En 10 ans, le territoire français a perdu près de 1,16 million de vaches, dont 647 000 en races à viande. « Sur la dernière campagne 2024-2025, les naissances issues de mères allaitantes sont en forte baisse, de – 7 %. Sur les 9 premiers mois de 2025 en comparaison à 2024, les tonnages globaux sortis des abattoirs français sont en baisse de 3 % », a chiffré Caroline Moniot, de l’Institut de l’élevage, lors de la conférence Grand angle viande du 13 novembre.

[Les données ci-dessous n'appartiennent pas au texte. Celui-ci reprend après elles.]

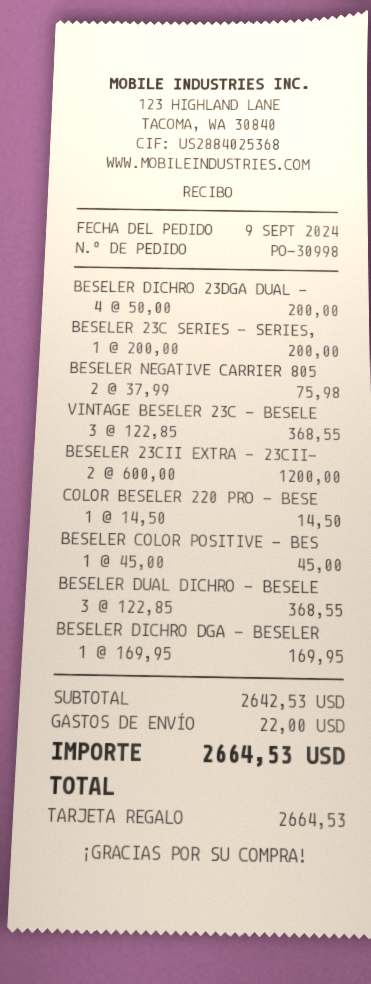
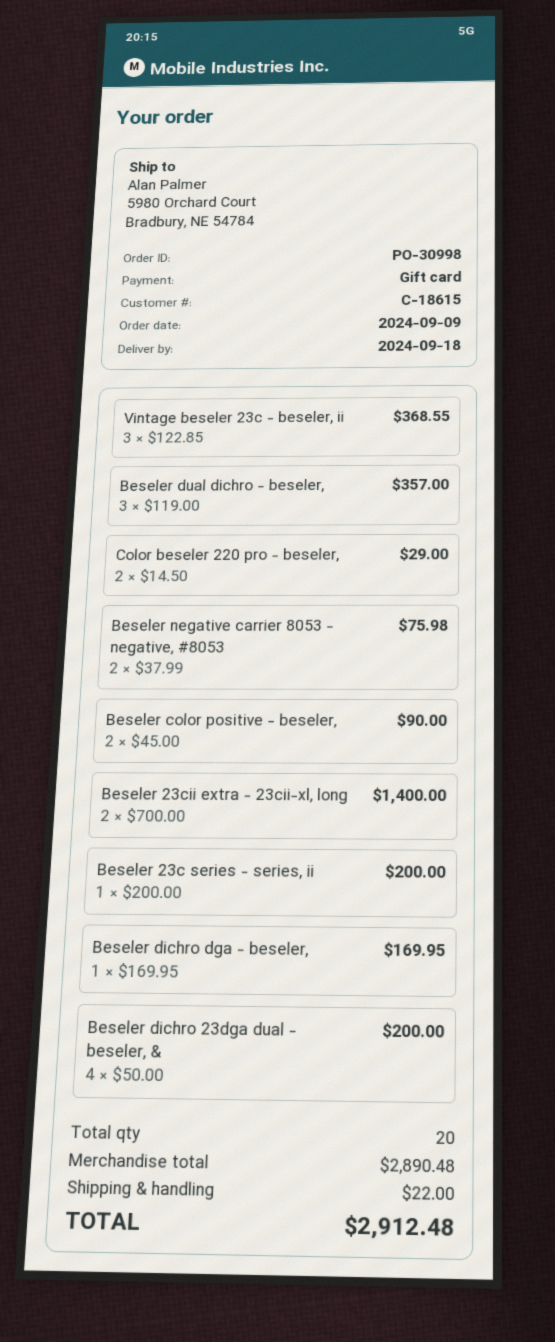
BESELER 23CII EXTRA - 23CII-: 2 x 600.00 = 1200.00 -> 2 x 700.00 = 1400.00
COLOR BESELER 220 PRO - BESE: 1 x 14.50 = 14.50 -> 2 x 14.50 = 29.00
BESELER COLOR POSITIVE - BES: 1 x 45.00 = 45.00 -> 2 x 45.00 = 90.00
BESELER DUAL DICHRO - BESELE: 3 x 122.85 = 368.55 -> 3 x 119.00 = 357.00
subtotal: 2642.53 -> 2890.48
total: 2664.53 -> 2912.48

« C’est le manque d’offre qui tire les prix à la hausse sur 2025, pour toutes les catégories d’animaux », précise-t-elle. Sur un an, la vache U voit sa cotation augmenter de 27 %, de 48 % pour la vache O, de 49 % pour les broutards limousin E et charolais U, de 32 % pour les JB (jeunes bovins) U. Une augmentation observée partout en Europe. Le manque d’offre en UE découle de la décapitalisation, le territoire ayant perdu 1 million de vaches en 2 ans. Le problème du renouvellement des éleveurs en bovin viande touche aussi nos voisins. « En France, certains départs sont retardés du fait des prix favorables actuels et du faible niveau des retraites. Mais la décapitalisation en vaches allaitantes va se poursuivre en lien avec ces sorties prévisibles », informe Christophe Perrot, de l’Idele.
Ce contexte de chute de production généralisée freine les importations françaises de viande (provenant des Pays-Bas, d’Allemagne, d’Espagne notamment) et booste les exportations (+ 4 % vers l’Italie et + 5 % vers les Pays-Bas sur 8 mois en 2025). La consommation est bridée par la baisse du disponible.

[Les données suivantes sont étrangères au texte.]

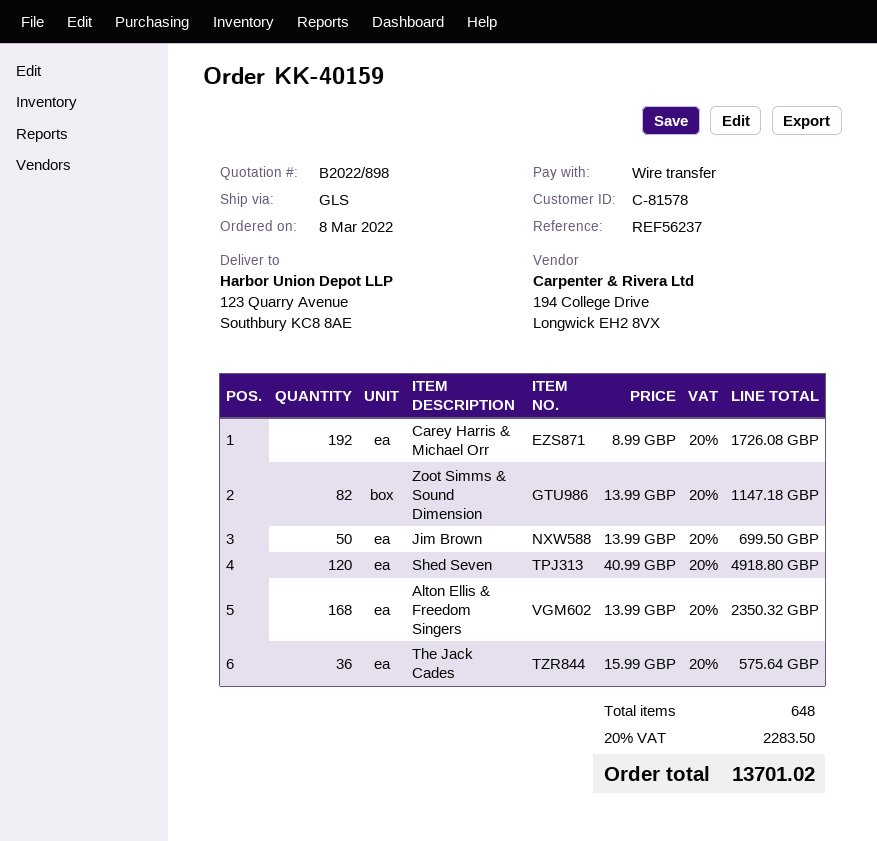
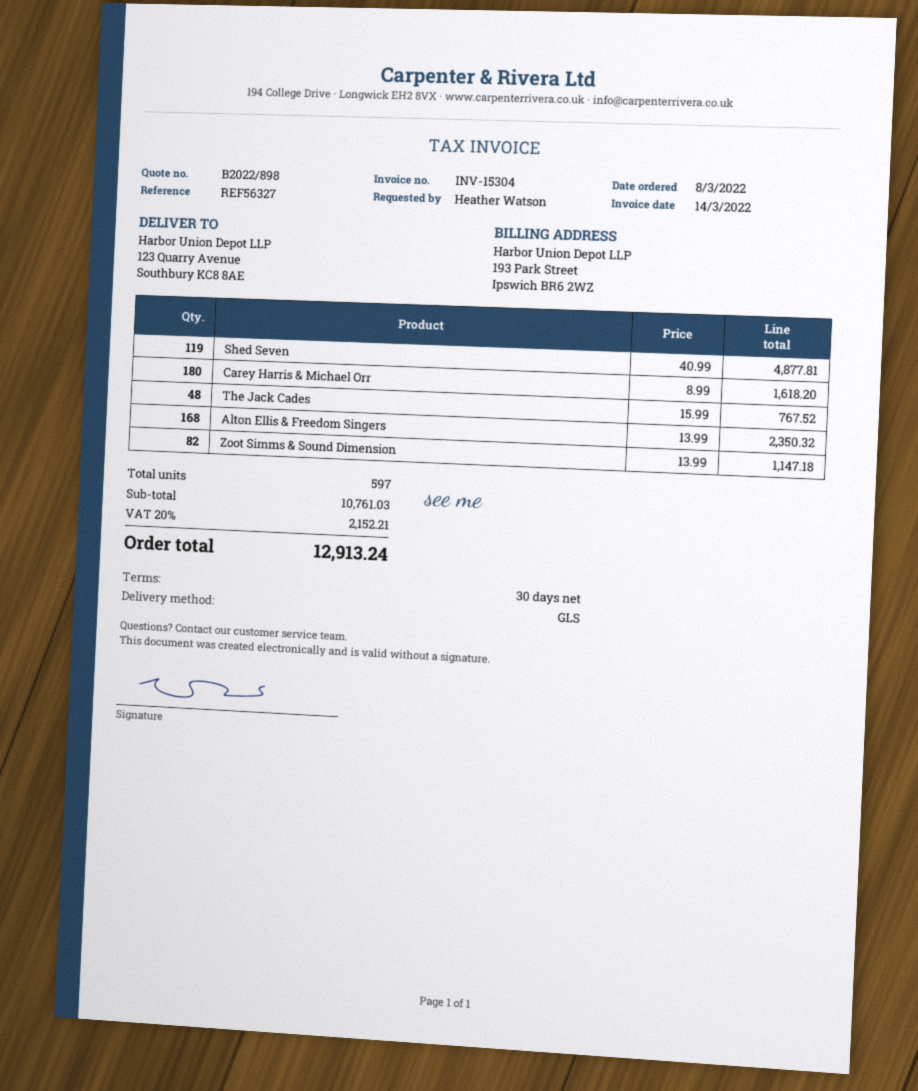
reference: REF56237 -> REF56327
Carey Harris & Michael Orr: 192 x 8.99 = 1726.08 -> 180 x 8.99 = 1618.20
Jim Brown: 50 x 13.99 = 699.50 -> none
Shed Seven: 120 x 40.99 = 4918.80 -> 119 x 40.99 = 4877.81
The Jack Cades: 36 x 15.99 = 575.64 -> 48 x 15.99 = 767.52
total quantity: 648 -> 597
tax: 20% = 2283.50 -> 20% = 2152.21
total: 13701.02 -> 12913.24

Importations en hausse de 14 % sur l’UE
Sans surprise, les importations de l’Union européenne sur 8 mois sont en hausse, de 14 % par rapport à 2024. Des tonnages supplémentaires provenant essentiellement du Mercosur. « Le Brésil exporte en Europe, hors contingents, même avec des droits de douane pleins », ajoute Caroline Moniot.
Arrêter de perdre des veaux à l’export
Dominique Guineheux (intervenant pour Culture viande) ne cache pas l’inquiétude du secteur par rapport à la baisse de production en France. « De 220 abattoirs en 2010, nous en sommes à 171 aujourd’hui. La consommation en France et en Europe baisse moins vite que la production. Souhaitons-nous, demain, manger de la viande produite à l’extérieur ou chez nous ? Plus le Mercosur entre en Europe, plus des signaux à la baisse sont envoyés sur les prix. »
« Détenant le 1er cheptel européen, la France a des capacités de rebond », souligne Emmanuel Bernard, président de la section bovine d’Interbev. « Nous devons arrêter de perdre des veaux qui vont vers l’Italie et l’Espagne. »
Des cotations favorables à l’engraissement
Pour limiter durablement la baisse de production, les responsables de la filière doivent imaginer des scénarios combinant la stabilisation du cheptel et le renforcement de l’engraissement en France. Les achats de bovins pour des mises en place de JB en France augmentent. « Une part croissante de veaux sont gardés sur le territoire national », note l’Idele. Mais sur 2025, la dynamique repart à l’export. « L’équilibre de l’intérêt gras / maigre pour les éleveurs sera déterminant. »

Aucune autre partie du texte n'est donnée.